__Assignment__: Reproduce the entries that follow exactly. No picture should appear in the result.

__Records provided__:
☆ ☆ ☆
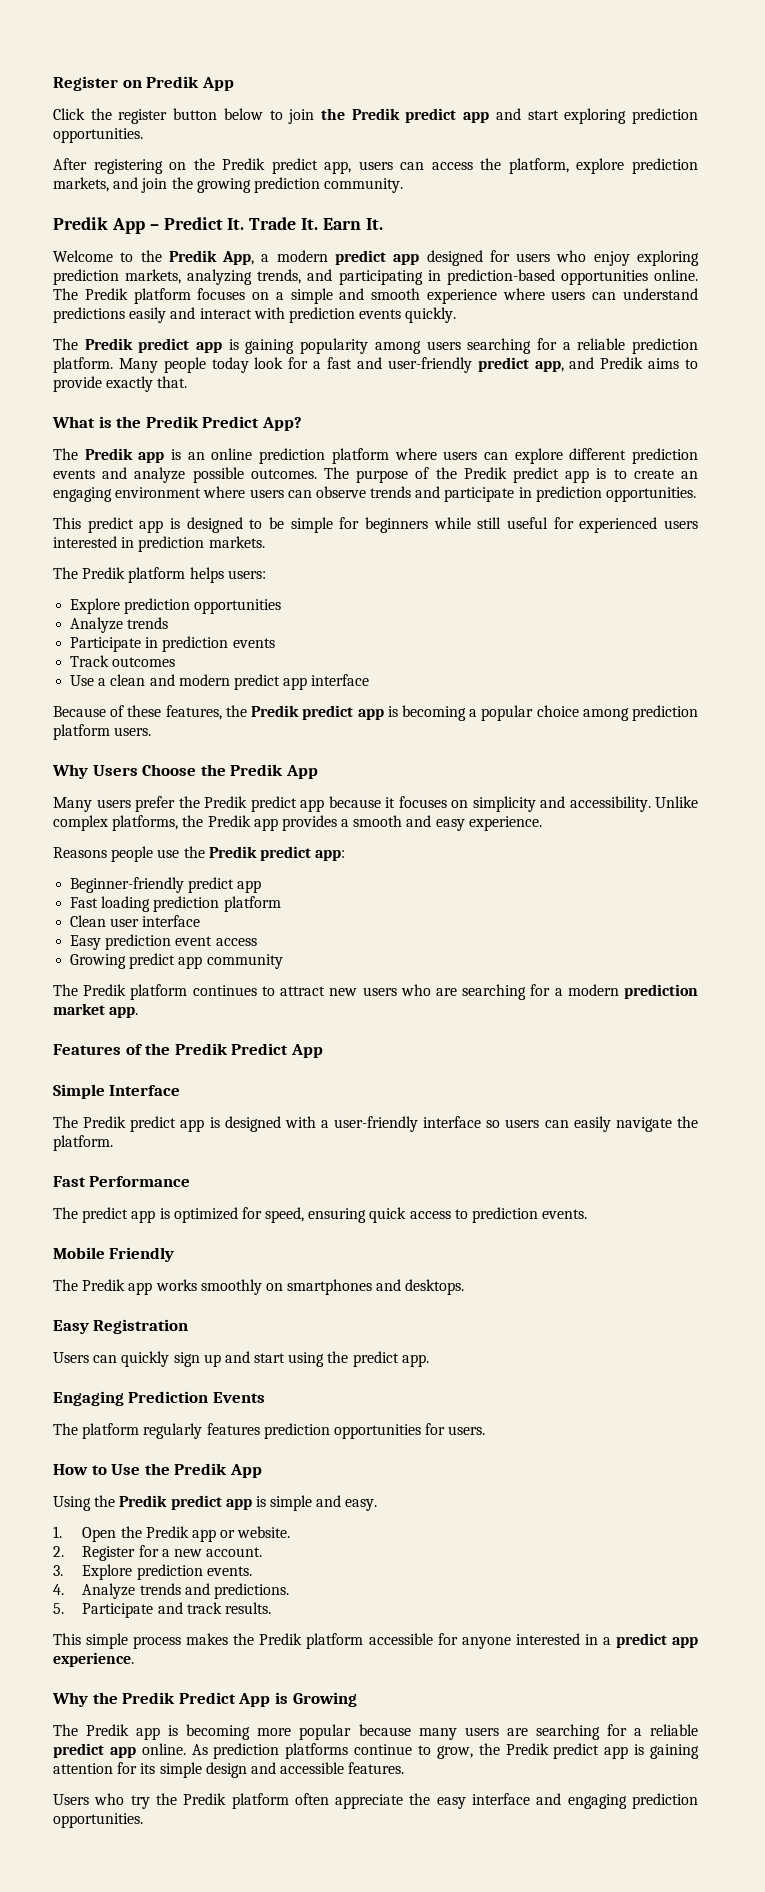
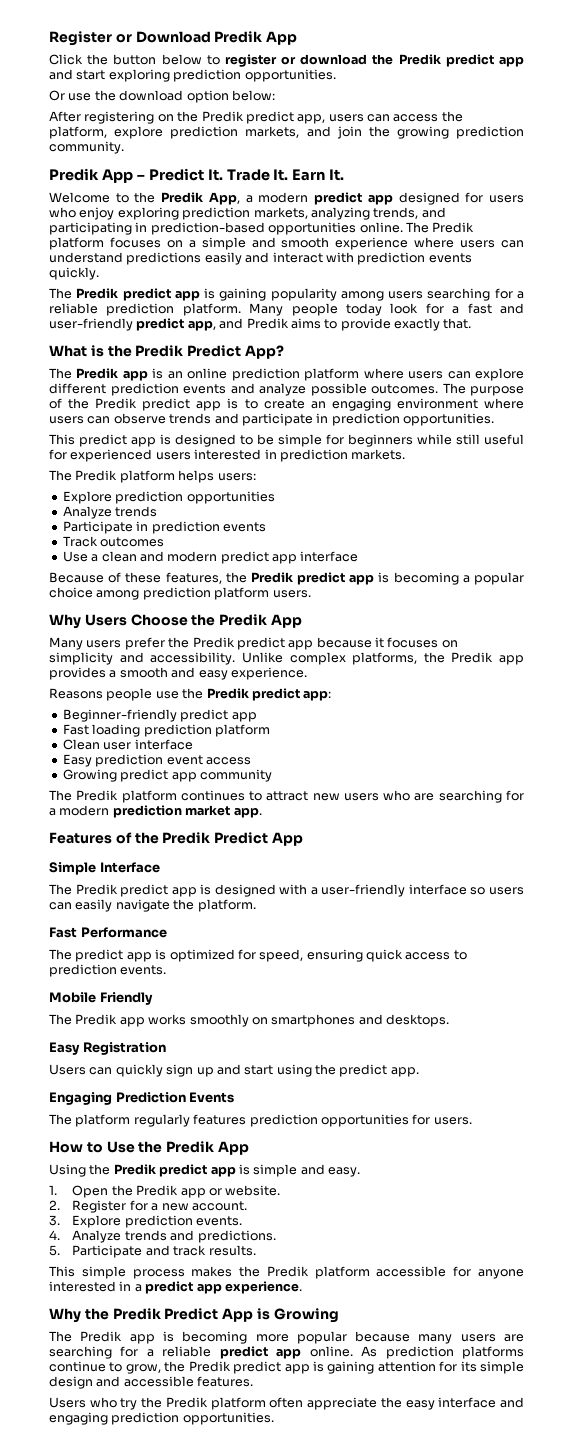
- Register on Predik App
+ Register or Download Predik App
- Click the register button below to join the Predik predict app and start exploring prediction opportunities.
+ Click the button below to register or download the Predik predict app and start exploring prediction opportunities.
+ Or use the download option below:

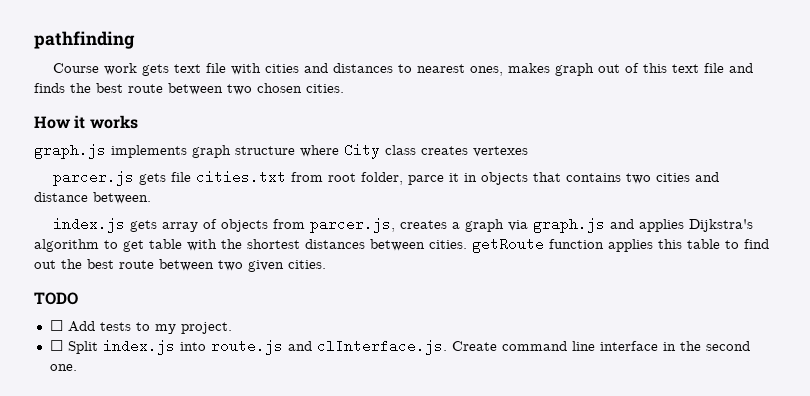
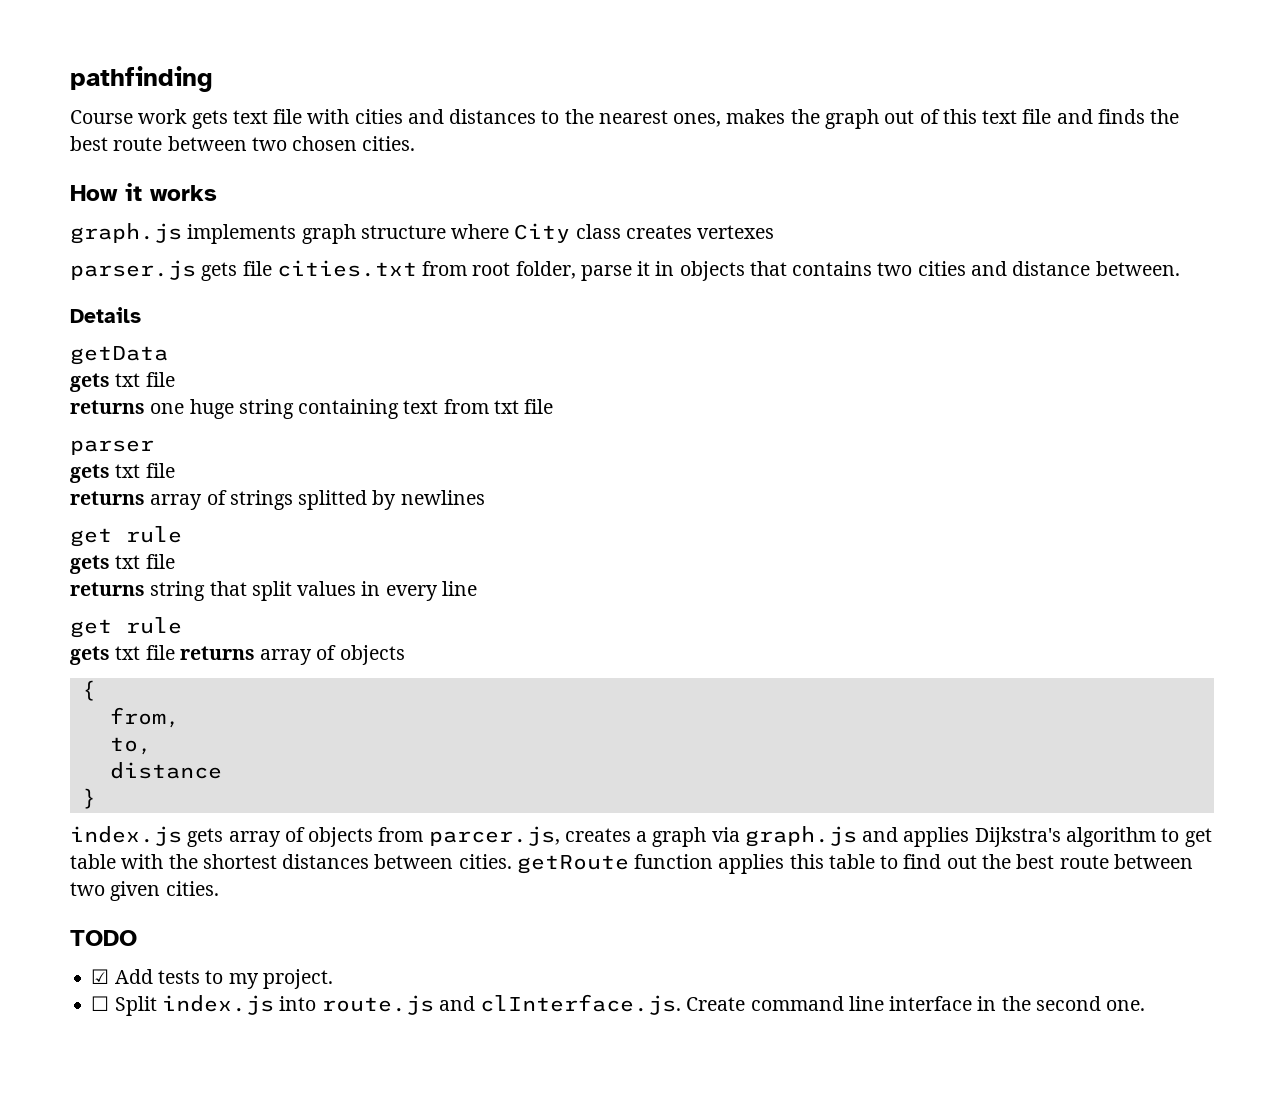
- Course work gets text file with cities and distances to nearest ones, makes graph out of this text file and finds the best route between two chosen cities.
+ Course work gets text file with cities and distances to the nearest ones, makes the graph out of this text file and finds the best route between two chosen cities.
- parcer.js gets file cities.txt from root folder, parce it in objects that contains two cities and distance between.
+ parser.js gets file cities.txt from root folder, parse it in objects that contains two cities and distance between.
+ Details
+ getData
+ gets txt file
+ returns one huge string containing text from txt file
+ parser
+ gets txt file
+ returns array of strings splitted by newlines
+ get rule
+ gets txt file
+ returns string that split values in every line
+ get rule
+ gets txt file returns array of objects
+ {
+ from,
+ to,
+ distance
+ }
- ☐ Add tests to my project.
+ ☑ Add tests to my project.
☆ ☆ ☆
__Problem solution__:
- Register on Predik App
+ Register or Download Predik App
- Click the register button below to join the Predik predict app and start exploring prediction opportunities.
+ Click the button below to register or download the Predik predict app and start exploring prediction opportunities.
+ Or use the download option below:

- Course work gets text file with cities and distances to nearest ones, makes graph out of this text file and finds the best route between two chosen cities.
+ Course work gets text file with cities and distances to the nearest ones, makes the graph out of this text file and finds the best route between two chosen cities.
- parcer.js gets file cities.txt from root folder, parce it in objects that contains two cities and distance between.
+ parser.js gets file cities.txt from root folder, parse it in objects that contains two cities and distance between.
+ Details
+ getData
+ gets txt file
+ returns one huge string containing text from txt file
+ parser
+ gets txt file
+ returns array of strings splitted by newlines
+ get rule
+ gets txt file
+ returns string that split values in every line
+ get rule
+ gets txt file returns array of objects
+ {
+ from,
+ to,
+ distance
+ }
- ☐ Add tests to my project.
+ ☑ Add tests to my project.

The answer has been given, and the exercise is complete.